Data entries

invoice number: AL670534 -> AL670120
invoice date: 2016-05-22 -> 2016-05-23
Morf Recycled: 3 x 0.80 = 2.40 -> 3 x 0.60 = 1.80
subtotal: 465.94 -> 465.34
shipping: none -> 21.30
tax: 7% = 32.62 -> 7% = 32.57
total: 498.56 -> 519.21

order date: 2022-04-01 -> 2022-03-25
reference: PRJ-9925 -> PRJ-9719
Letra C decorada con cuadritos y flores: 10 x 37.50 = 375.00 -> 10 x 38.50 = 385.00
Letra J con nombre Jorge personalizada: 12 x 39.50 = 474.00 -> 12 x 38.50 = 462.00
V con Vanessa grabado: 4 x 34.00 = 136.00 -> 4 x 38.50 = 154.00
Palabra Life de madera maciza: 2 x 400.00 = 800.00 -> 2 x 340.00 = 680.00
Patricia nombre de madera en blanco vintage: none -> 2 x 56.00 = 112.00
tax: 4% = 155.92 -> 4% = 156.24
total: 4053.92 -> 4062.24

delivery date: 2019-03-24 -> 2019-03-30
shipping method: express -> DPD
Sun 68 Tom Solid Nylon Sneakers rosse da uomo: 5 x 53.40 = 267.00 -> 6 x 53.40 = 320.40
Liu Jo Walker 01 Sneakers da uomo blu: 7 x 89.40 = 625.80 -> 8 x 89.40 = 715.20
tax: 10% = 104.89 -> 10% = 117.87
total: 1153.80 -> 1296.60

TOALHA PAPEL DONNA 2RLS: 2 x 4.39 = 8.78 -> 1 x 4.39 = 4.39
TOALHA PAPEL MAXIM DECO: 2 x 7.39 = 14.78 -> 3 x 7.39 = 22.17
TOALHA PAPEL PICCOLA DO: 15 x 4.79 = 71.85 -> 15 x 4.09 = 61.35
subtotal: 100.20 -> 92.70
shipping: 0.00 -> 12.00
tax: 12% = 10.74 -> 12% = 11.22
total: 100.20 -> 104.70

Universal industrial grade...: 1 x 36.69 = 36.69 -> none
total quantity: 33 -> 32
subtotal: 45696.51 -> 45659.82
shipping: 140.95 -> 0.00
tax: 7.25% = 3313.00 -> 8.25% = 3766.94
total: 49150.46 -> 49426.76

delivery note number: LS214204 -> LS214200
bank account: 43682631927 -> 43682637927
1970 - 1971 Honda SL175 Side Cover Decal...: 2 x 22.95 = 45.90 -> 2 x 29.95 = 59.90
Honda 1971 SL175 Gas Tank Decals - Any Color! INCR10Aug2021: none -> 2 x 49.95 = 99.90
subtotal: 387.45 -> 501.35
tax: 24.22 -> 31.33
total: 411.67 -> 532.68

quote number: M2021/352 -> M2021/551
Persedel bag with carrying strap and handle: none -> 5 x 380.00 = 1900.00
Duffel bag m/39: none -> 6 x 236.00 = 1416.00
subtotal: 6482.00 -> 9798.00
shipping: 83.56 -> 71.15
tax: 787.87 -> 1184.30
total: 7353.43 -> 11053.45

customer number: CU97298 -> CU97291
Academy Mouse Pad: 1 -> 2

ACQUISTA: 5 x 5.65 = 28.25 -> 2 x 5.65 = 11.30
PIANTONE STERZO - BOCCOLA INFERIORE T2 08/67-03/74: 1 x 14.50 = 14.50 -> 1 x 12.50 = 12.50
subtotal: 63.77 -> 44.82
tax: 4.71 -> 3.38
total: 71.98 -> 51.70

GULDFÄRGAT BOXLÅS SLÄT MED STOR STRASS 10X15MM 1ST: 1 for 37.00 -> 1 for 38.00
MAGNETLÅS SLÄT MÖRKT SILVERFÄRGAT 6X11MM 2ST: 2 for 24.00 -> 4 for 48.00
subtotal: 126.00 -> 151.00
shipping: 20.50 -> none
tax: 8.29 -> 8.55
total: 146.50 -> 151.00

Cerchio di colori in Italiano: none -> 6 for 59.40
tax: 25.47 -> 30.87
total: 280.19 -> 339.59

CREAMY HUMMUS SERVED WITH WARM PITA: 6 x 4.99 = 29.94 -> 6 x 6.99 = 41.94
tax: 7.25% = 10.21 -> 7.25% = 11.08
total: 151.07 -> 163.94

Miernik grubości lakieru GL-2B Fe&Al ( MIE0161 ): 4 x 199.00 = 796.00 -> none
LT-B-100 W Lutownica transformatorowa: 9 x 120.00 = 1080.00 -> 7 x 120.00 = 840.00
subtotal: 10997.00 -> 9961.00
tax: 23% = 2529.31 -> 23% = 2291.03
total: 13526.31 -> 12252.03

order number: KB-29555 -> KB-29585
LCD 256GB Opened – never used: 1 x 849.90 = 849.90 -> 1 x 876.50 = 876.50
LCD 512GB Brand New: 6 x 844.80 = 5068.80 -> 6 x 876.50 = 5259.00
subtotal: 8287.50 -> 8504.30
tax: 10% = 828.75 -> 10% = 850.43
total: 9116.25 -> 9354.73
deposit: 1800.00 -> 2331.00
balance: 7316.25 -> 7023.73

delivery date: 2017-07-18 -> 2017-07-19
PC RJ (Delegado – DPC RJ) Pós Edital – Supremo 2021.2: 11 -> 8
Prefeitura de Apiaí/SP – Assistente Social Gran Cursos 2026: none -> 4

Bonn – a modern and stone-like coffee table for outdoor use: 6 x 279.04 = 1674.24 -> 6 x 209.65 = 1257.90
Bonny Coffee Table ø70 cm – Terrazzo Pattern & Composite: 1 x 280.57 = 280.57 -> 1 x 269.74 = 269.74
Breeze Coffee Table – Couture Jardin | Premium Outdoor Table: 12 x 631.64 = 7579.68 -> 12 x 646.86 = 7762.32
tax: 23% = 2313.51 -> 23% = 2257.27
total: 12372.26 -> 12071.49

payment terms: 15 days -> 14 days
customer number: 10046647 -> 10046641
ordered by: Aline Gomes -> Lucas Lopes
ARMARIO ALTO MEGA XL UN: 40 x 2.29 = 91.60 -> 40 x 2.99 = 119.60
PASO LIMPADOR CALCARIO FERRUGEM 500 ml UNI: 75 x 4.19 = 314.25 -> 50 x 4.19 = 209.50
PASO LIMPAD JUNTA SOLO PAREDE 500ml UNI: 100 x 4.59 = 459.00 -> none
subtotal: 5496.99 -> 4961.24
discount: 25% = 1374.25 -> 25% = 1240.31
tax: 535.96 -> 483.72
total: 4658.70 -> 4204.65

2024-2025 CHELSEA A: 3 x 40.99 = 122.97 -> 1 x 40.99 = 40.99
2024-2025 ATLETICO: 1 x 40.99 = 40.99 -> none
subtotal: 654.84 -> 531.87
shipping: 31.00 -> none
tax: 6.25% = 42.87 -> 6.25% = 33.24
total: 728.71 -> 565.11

#### [YOUR OBJECTIVE]
Among the lines above, repeat exactly those from the line with "shipping: none -> 21.30" to the line with "delivery date: 2019-03-24 -> 2019-03-30", counting both ends.

#### [RESPONSE AREA]
shipping: none -> 21.30
tax: 7% = 32.62 -> 7% = 32.57
total: 498.56 -> 519.21

order date: 2022-04-01 -> 2022-03-25
reference: PRJ-9925 -> PRJ-9719
Letra C decorada con cuadritos y flores: 10 x 37.50 = 375.00 -> 10 x 38.50 = 385.00
Letra J con nombre Jorge personalizada: 12 x 39.50 = 474.00 -> 12 x 38.50 = 462.00
V con Vanessa grabado: 4 x 34.00 = 136.00 -> 4 x 38.50 = 154.00
Palabra Life de madera maciza: 2 x 400.00 = 800.00 -> 2 x 340.00 = 680.00
Patricia nombre de madera en blanco vintage: none -> 2 x 56.00 = 112.00
tax: 4% = 155.92 -> 4% = 156.24
total: 4053.92 -> 4062.24

delivery date: 2019-03-24 -> 2019-03-30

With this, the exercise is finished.